Il y a six ans, sa vie n’était plus que l’ombre d’elle-même. Il vivait dans une maison, mais plutôt à l’intérieur de son propre corps, énorme et lourd comme un rocher. Chaque pas était un effort, chaque matin commençait par une respiration haletante et un regard dans le miroir, dont il se détournait de plus en plus.
Il ne quitta pas la maison pendant des mois. À manger commandé, rideaux tirés, la télévision pour seule compagnie. Même lorsque les voisins commencèrent les travaux et que les murs tremblèrent au bruit d’une perceuse, il ne se leva pas. Il ne pouvait pas. « Je suis juste fatigué de vivre », se répétait-il, jusqu’au jour où le téléphone sonna.
« C’est toi ? J’ai retrouvé ton ancien numéro », dit une voix de femme, étonnamment douce, comme venue d’une autre vie.
« Qui est-ce ?»
« Tu ne la reconnais pas ? Lena.»
Ce nom résonna comme une gifle. Lena, celle avec qui il rêvait autrefois de faire le tour du monde. À l’époque où il pesait la moitié de son poids et croyait que tout était possible.
Elle était venue. Avec des fleurs. Sans pitié, sans complaisance. Juste pour voir.
Quand elle entra, il sentit la pluie sur son manteau, l’arôme du café, un soupçon de lavande. Le monde sembla prendre vie.

« Tu es toujours la même », sourit-elle.
« Non », répondit-il doucement. « Je suis juste coincé. »
À partir de ce jour, un étrange voyage commença. Non pas une perte de poids, mais un retour à la vie. D’abord cinq pas dans la pièce. Puis dix. Puis le premier jour sans fast-food. Puis la première heure sans apitoiement sur soi.
Il prit rendez-vous chez le médecin. On lui dit : « Tu vas avoir mal. » Et ce fut le cas. Ses articulations brûlaient, ses muscles hurlaient, son corps refusait de coopérer. Mais quelque part en lui, quelque chose de vivant s’éveillait.
Il a cessé de se cacher derrière des excuses. Il a cessé de dire « demain ». Il a arrêté de compter les calories et a commencé à compter les victoires.

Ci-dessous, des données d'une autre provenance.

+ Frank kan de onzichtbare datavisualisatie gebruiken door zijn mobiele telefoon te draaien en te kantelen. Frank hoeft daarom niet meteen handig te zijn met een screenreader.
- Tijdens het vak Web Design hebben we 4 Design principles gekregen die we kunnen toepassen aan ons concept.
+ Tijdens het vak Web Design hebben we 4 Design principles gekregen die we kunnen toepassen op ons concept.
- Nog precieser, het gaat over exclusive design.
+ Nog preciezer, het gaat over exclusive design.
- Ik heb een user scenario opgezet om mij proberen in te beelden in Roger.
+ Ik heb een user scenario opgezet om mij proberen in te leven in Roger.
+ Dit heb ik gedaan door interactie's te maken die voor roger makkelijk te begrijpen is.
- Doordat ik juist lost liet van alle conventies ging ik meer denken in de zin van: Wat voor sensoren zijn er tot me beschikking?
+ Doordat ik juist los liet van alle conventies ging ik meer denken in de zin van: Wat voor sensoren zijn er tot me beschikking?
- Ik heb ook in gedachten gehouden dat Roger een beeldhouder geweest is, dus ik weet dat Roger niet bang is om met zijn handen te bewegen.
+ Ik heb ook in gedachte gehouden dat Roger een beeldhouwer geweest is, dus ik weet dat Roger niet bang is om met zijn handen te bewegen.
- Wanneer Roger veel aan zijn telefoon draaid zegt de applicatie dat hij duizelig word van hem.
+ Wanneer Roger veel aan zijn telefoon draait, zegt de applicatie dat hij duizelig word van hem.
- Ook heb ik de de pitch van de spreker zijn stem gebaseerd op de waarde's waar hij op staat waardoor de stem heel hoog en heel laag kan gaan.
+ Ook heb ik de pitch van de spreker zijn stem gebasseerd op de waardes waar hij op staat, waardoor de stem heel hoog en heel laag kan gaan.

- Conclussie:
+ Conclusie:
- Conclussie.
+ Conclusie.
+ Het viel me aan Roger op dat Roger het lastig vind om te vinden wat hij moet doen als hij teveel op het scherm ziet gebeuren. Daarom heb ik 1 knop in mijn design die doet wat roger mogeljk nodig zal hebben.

Chaque matin sentait désormais le porridge et l’air frais, et non plus la pizza et la graisse rassis.
Et pourtant, à un moment donné, il a failli abandonner. Son poids avait stagné. Des mois d’efforts, et les résultats étaient à peine perceptibles.
« Pourquoi je fais ça ? Elle partira de toute façon.»
Une fausse fin.
Parce que Lena n’est pas partie. Elle est restée. Ni pour le héros, ni pour une belle histoire. Mais pour l’homme qui a enfin cessé de se cacher.
« Tu as changé », dit-elle un soir en le regardant lacer soigneusement ses baskets.
« J’ai juste appris à me revoir.»
Aujourd’hui, il pèse 120 kilos. Son visage est ridé, mais une lueur brille dans ses yeux. Il voyage à nouveau, rit et court le matin. Parfois, les gens dans la rue le reconnaissent et murmurent : « C’est celui qui a maigri par amour.»
Mais il sait : par amour, oui, mais pas pour une femme. Par amour de la vie. Pour lui-même. Pour cet homme qui, six ans auparavant, s’est regardé dans le miroir et a eu peur de se retourner.
Et si vous lui demandez maintenant : « L’as-tu fait pour Lena ? », il se contentera de sourire et de répondre : « Non. Pour qu’un jour, lorsqu’elle soit entrée dans la pièce et m’ait dit : “Tu es toujours la même”, j’aie pu lui répondre : “Oui. Mais maintenant, je suis en vie.” »
Ce coup de fil a marqué le début de la fin pour l’ancien moi.
Et maintenant, la première phrase de cette histoire ne parle plus du corps.
Elle parle de l’âme, qui a enfin cessé d’être prisonnière de son propre poids.